Horror Novelists Discuss the Most Terrifying Tales They have Actually Encountered

Andrew Michael Hurley

A Chilling Tale from a master of suspense

I discovered this narrative long ago and it has lingered with me from that moment. The so-called seasonal visitors turn out to be the Allisons from the city, who lease the same isolated country cottage annually. During this visit, instead of heading back to the city, they opt to lengthen their stay an extra month – an action that appears to unsettle all the locals in the nearby town. Each repeats the same veiled caution that not a soul has ever stayed at the lake beyond the end of summer. Regardless, they insist to stay, and at that point events begin to get increasingly weird. The person who supplies fuel declines to provide to them. Not a single person agrees to bring groceries to their home, and at the time the Allisons try to travel to the community, the car refuses to operate. A storm gathers, the power within the device diminish, and with the arrival of dusk, “the two old people clung to each other within their rental and expected”. What could be they anticipating? What could the locals understand? Whenever I revisit this author’s disturbing and thought-provoking story, I remember that the top terror originates in that which remains hidden.

Mariana Enríquez

An Eerie Story by Robert Aickman

In this brief tale a pair travel to a typical coastal village in which chimes sound the whole time, a constant chiming that is irritating and inexplicable. The initial truly frightening scene occurs at night, at the time they choose to go for a stroll and they fail to see the water. The beach is there, there’s the smell of putrid marine life and brine, waves crash, but the sea seems phantom, or a different entity and worse. It’s just deeply malevolent and every time I go to a beach after dark I remember this tale which spoiled the beach in the evening to my mind – favorably.
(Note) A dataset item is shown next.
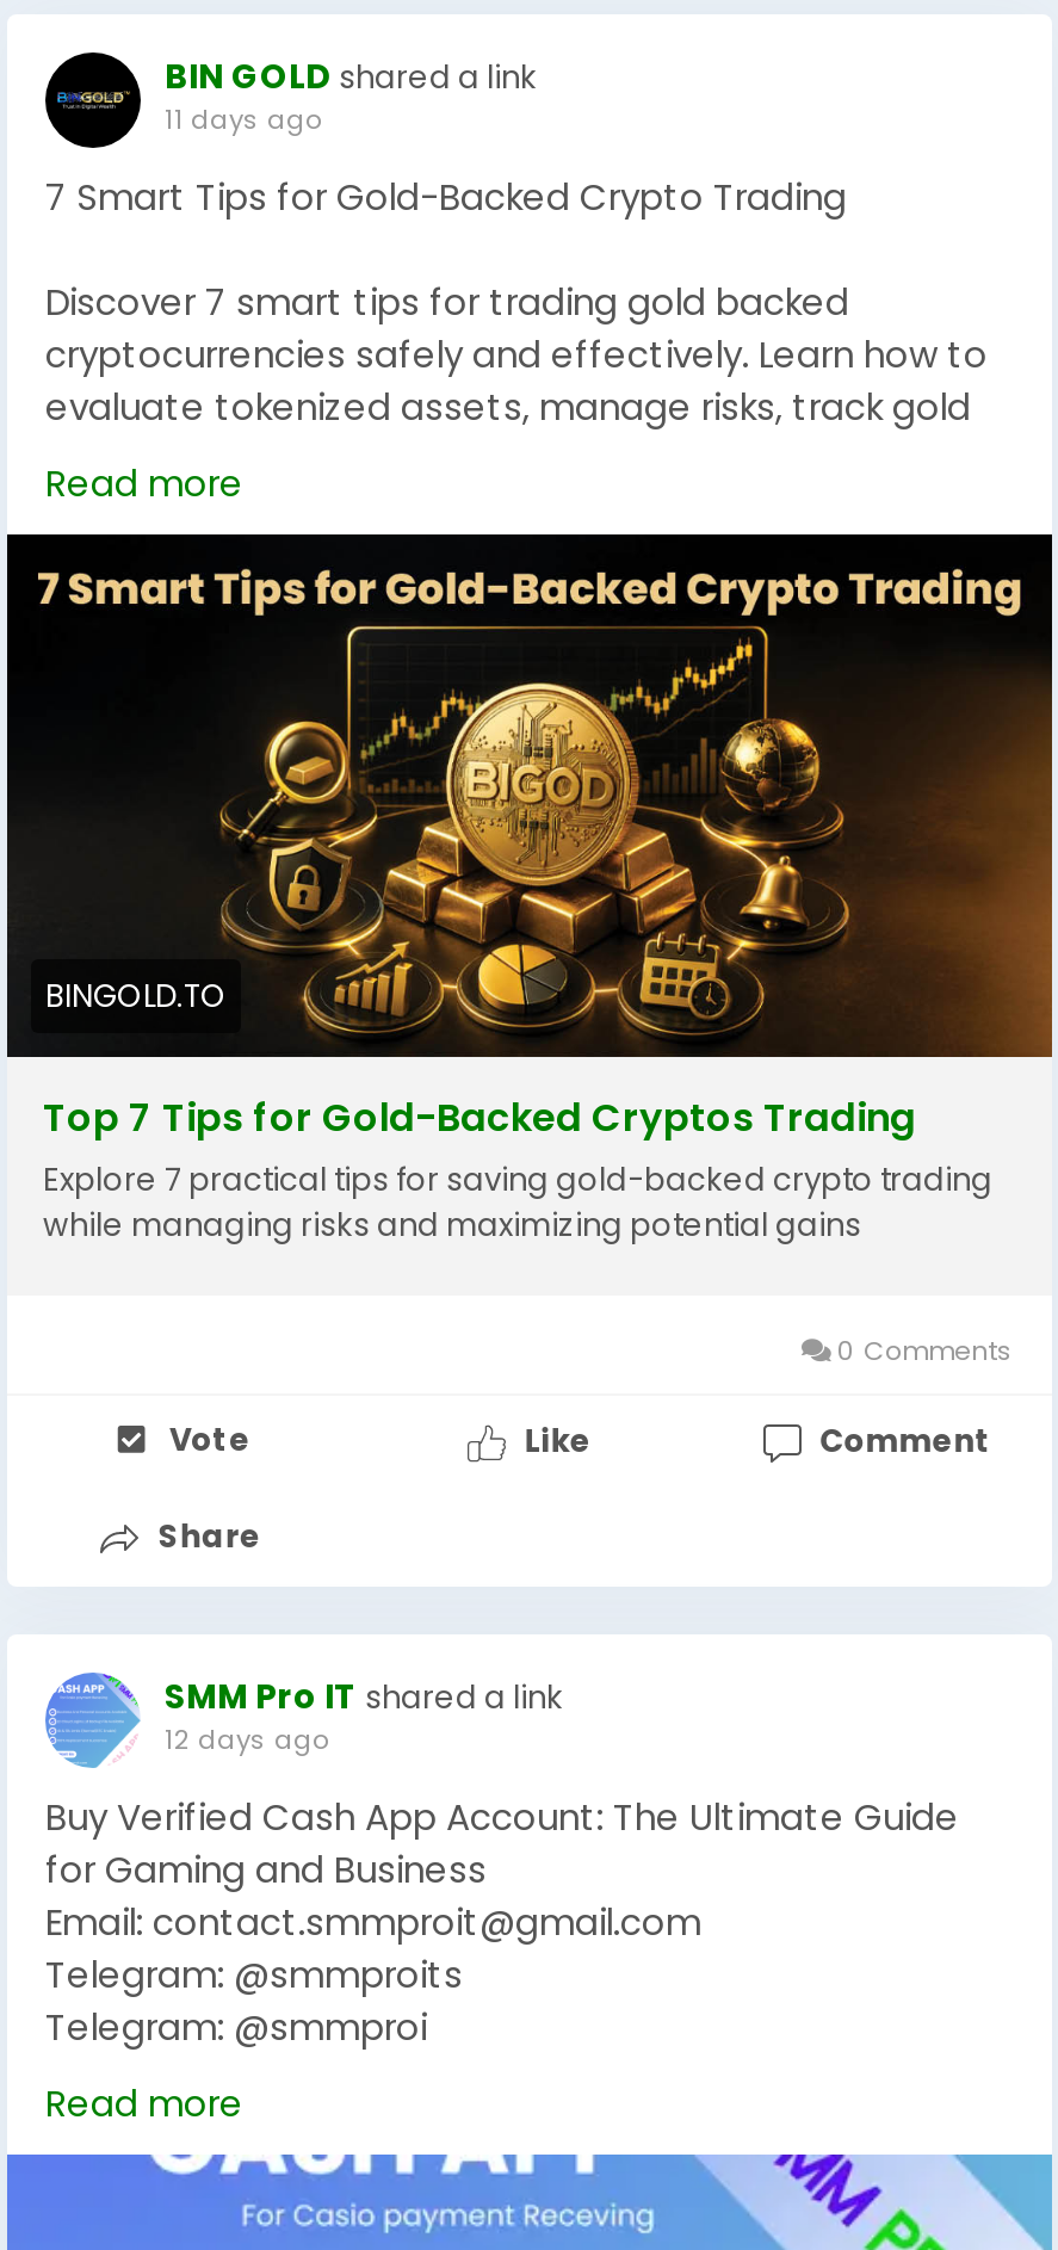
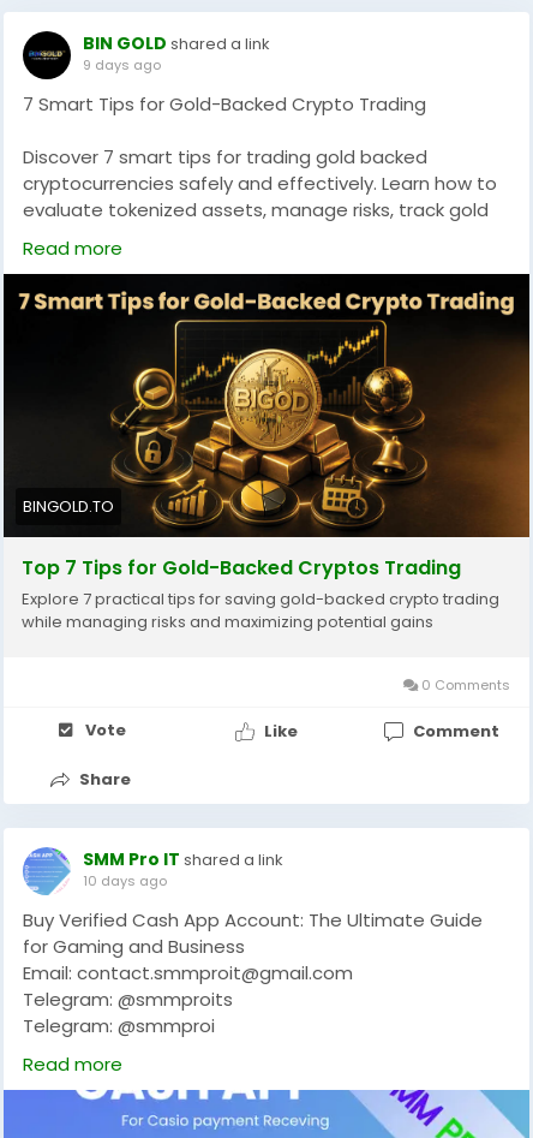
[165,100,322,138] 11 days ago -> [83,55,161,75] 9 days ago
[165,1720,329,1758] 12 days ago -> [83,871,167,890] 10 days ago

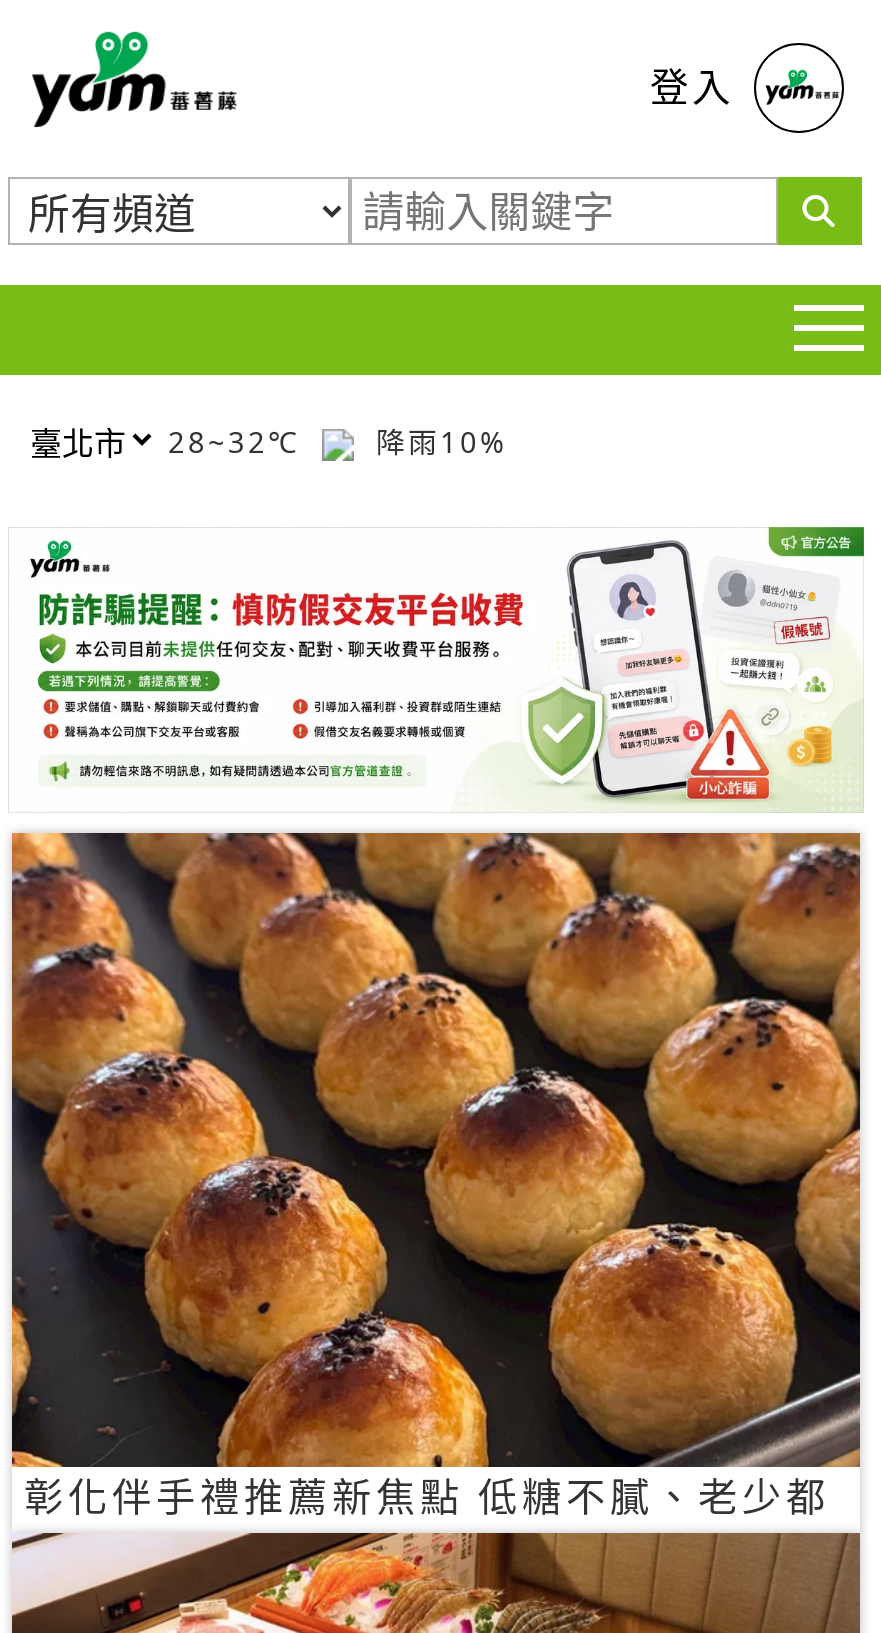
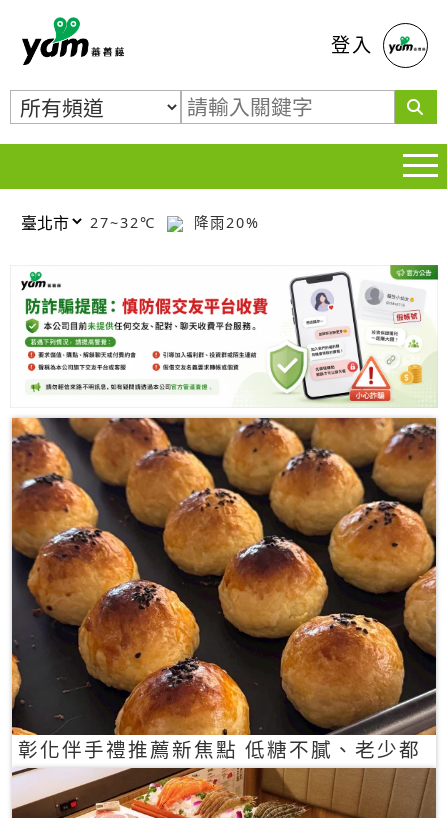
[168,422,312,460] 28~32℃ -> [90,212,162,232] 27~32℃
[364,422,508,460] 降雨10% -> [188,212,260,232] 降雨20%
The young couple – she’s very young, he’s not – return to the inn and find out the reason for the chiming, during a prolonged scene of confinement, necro-orgy and mortality and youth encounters grim ballet bedlam. It’s an unnerving reflection about longing and decline, two people growing old jointly as spouses, the connection and aggression and tenderness within wedlock.

Not only the most terrifying, but likely among the finest brief tales in existence, and a personal favourite. I encountered it in Spanish, in the initial publication of Aickman stories to appear locally several years back.

Catriona Ward

Zombie by an esteemed writer

I delved into Zombie beside the swimming area overseas a few years ago. Even with the bright weather I sensed an icy feeling through me. I also experienced the excitement of fascination. I was writing my latest book, and I faced a block. I was uncertain whether there existed any good way to compose various frightening aspects the story includes. Going through this book, I understood that it could be done.

Released decades ago, the story is a grim journey through the mind of a murderer, the protagonist, based on Jeffrey Dahmer, the serial killer who killed and cut apart multiple victims in a city between 1978 and 1991. Notoriously, this person was consumed with making a compliant victim who would stay with him and made many grisly attempts to accomplish it.

The acts the book depicts are terrible, but just as scary is its emotional authenticity. The protagonist’s dreadful, broken reality is simply narrated using minimal words, names redacted. The reader is immersed stuck in his mind, obliged to see ideas and deeds that appal. The foreignness of his mind is like a physical shock – or getting lost on a barren alien world. Going into this story is less like reading but a complete immersion. You are consumed entirely.

An Accomplished Author

White Is for Witching by a gifted writer

When I was a child, I walked in my sleep and later started suffering from bad dreams. On one occasion, the horror included a vision during which I was stuck inside a container and, as I roused, I found that I had removed the slat off the window, trying to get out. That house was decaying; when storms came the entranceway filled with water, insect eggs dropped from above on to my parents’ bed, and once a large rat climbed the drapes in my sister’s room.

Once a companion gave me Helen Oyeyemi’s novel, I was residing elsewhere with my parents, but the tale about the home perched on the cliffs felt familiar in my view, homesick as I felt. It is a story about a haunted clamorous, sentimental building and a young woman who ingests calcium off the rocks. I adored the book so much and went back repeatedly to the story, each time discovering {something

Patricia Carter DDS
Patricia Carter DDS

Elara is a certified financial planner with over a decade of experience in wealth management and personal finance coaching.